Extracted material:

----------

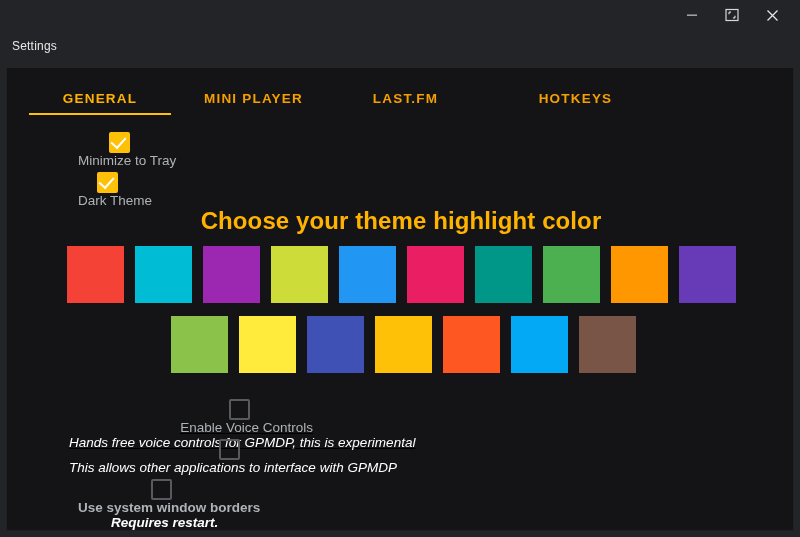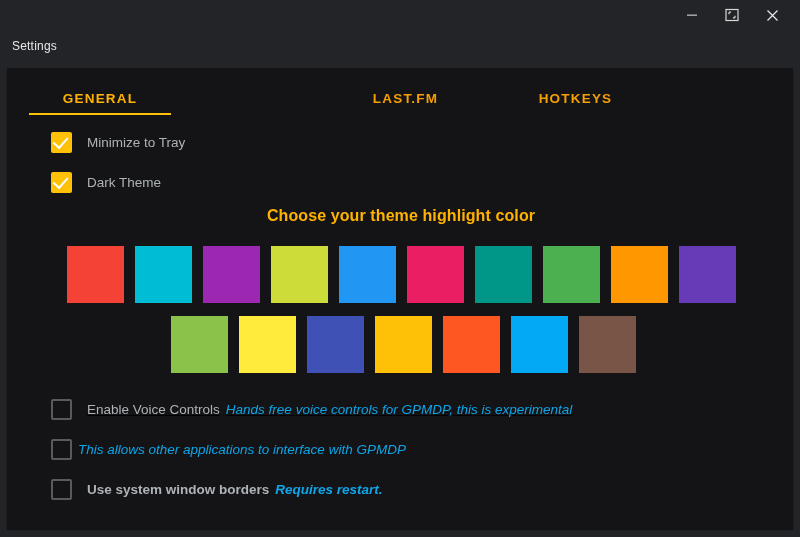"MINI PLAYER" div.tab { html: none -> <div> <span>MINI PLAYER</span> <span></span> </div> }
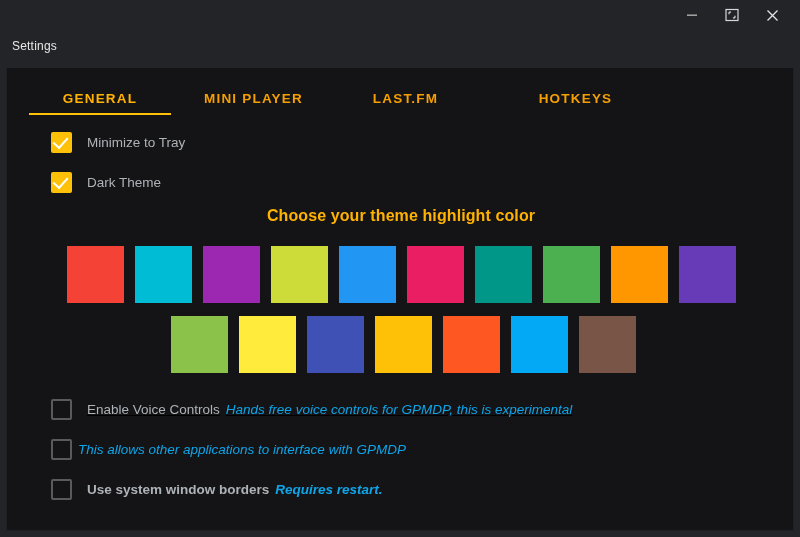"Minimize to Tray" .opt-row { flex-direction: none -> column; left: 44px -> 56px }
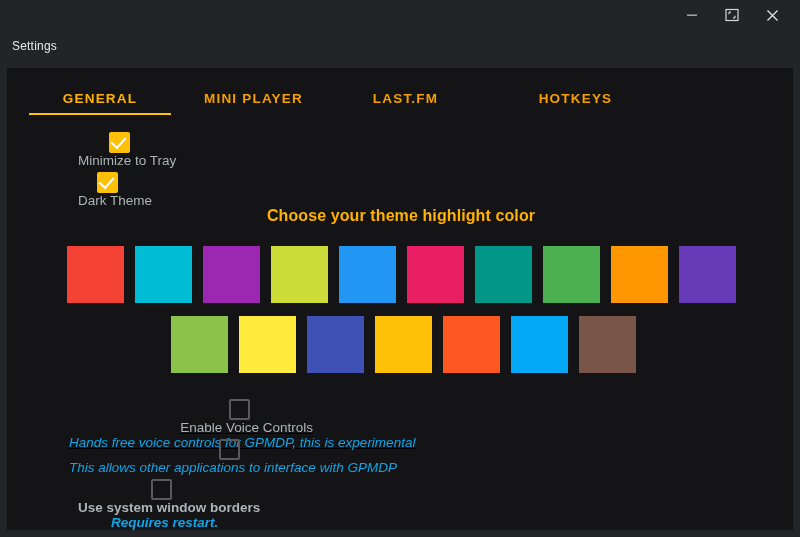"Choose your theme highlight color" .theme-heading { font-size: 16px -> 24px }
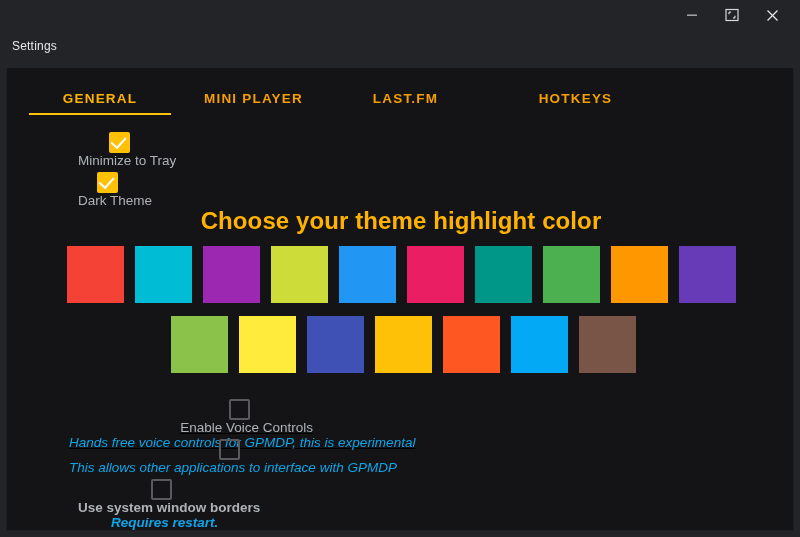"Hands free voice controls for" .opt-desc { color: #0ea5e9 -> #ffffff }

----------

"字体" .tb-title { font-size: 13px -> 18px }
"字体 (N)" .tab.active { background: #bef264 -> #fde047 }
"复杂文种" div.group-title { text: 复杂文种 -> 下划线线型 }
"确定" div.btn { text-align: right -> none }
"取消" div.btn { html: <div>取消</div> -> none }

----------

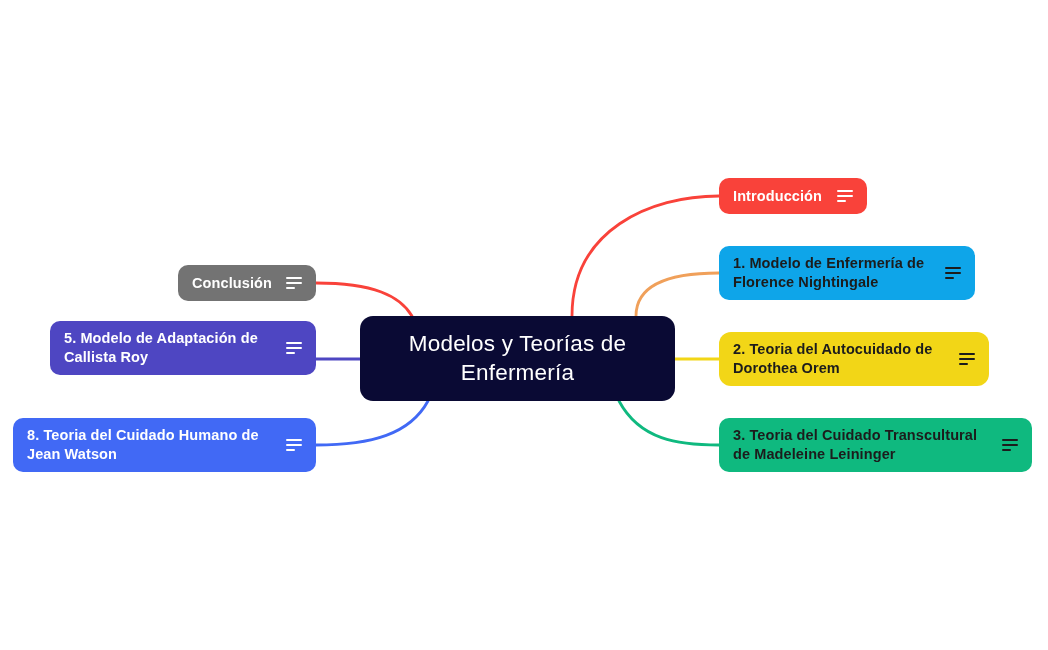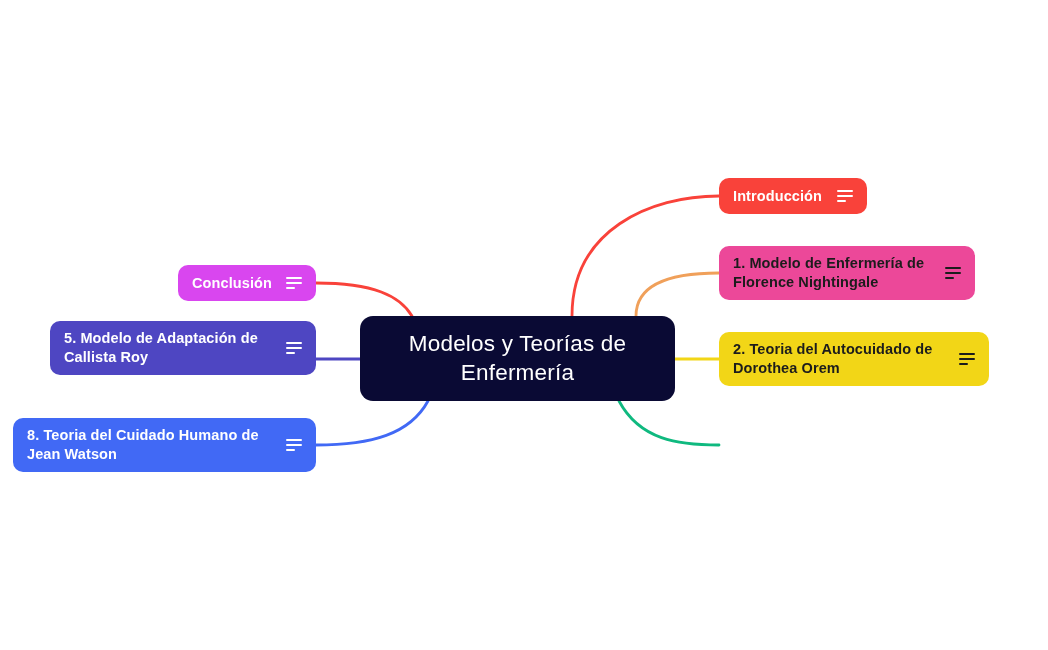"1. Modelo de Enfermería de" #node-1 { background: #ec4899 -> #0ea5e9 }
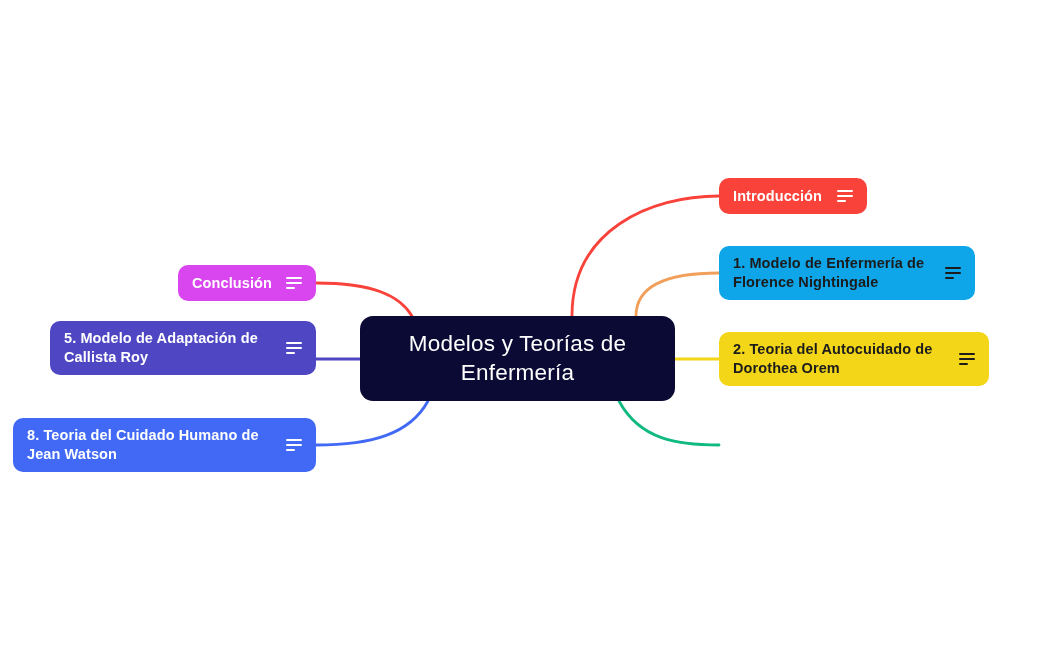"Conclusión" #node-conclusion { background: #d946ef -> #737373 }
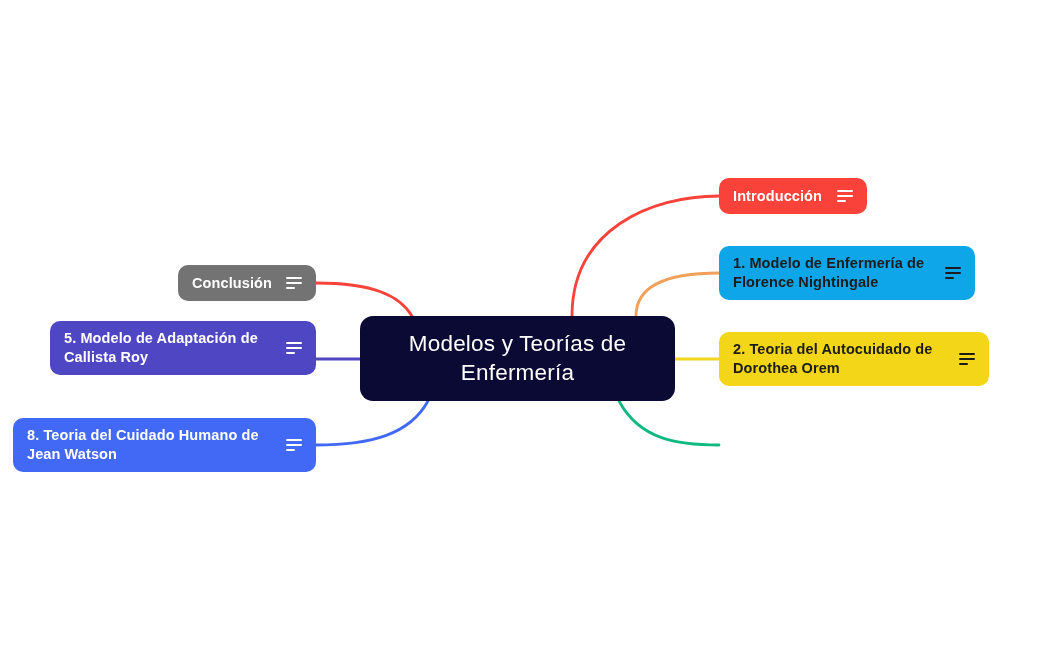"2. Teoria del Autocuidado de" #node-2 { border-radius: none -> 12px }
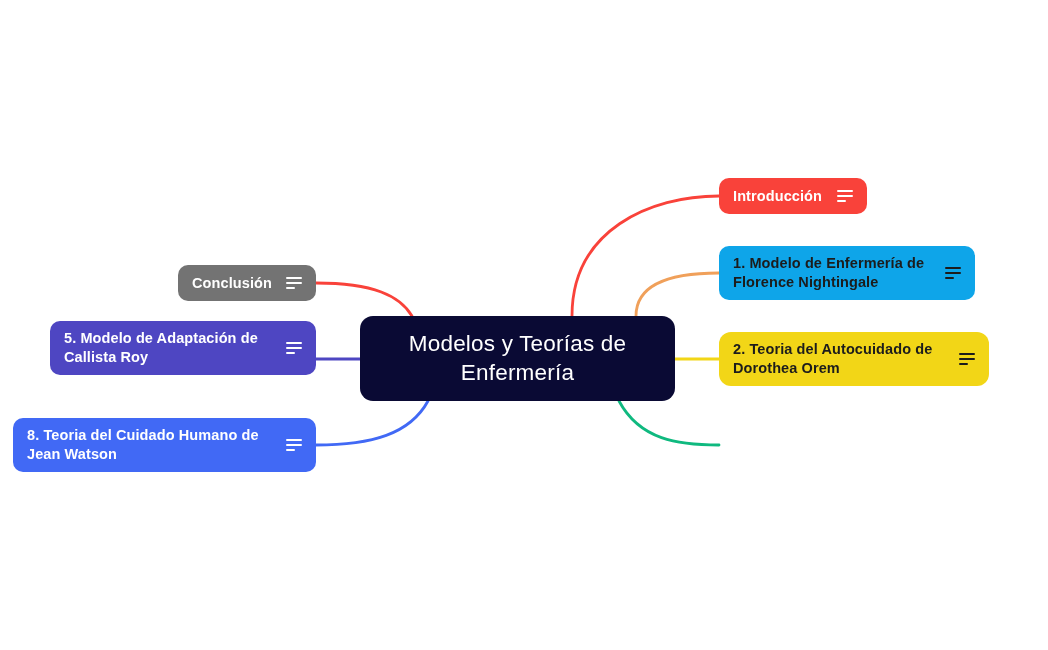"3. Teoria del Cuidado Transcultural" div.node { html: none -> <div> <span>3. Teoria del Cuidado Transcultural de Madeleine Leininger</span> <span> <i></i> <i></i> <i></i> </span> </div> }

----------

Task brief: Using the data above, set down each line from the line with "-> <div> <span>MINI" to the line with "free voice controls" exactly, both ends included, and leave the pictures behind. Nothing else belongs.

Written solution:
"MINI PLAYER" div.tab { html: none -> <div> <span>MINI PLAYER</span> <span></span> </div> }
"Minimize to Tray" .opt-row { flex-direction: none -> column; left: 44px -> 56px }
"Choose your theme highlight color" .theme-heading { font-size: 16px -> 24px }
"Hands free voice controls for" .opt-desc { color: #0ea5e9 -> #ffffff }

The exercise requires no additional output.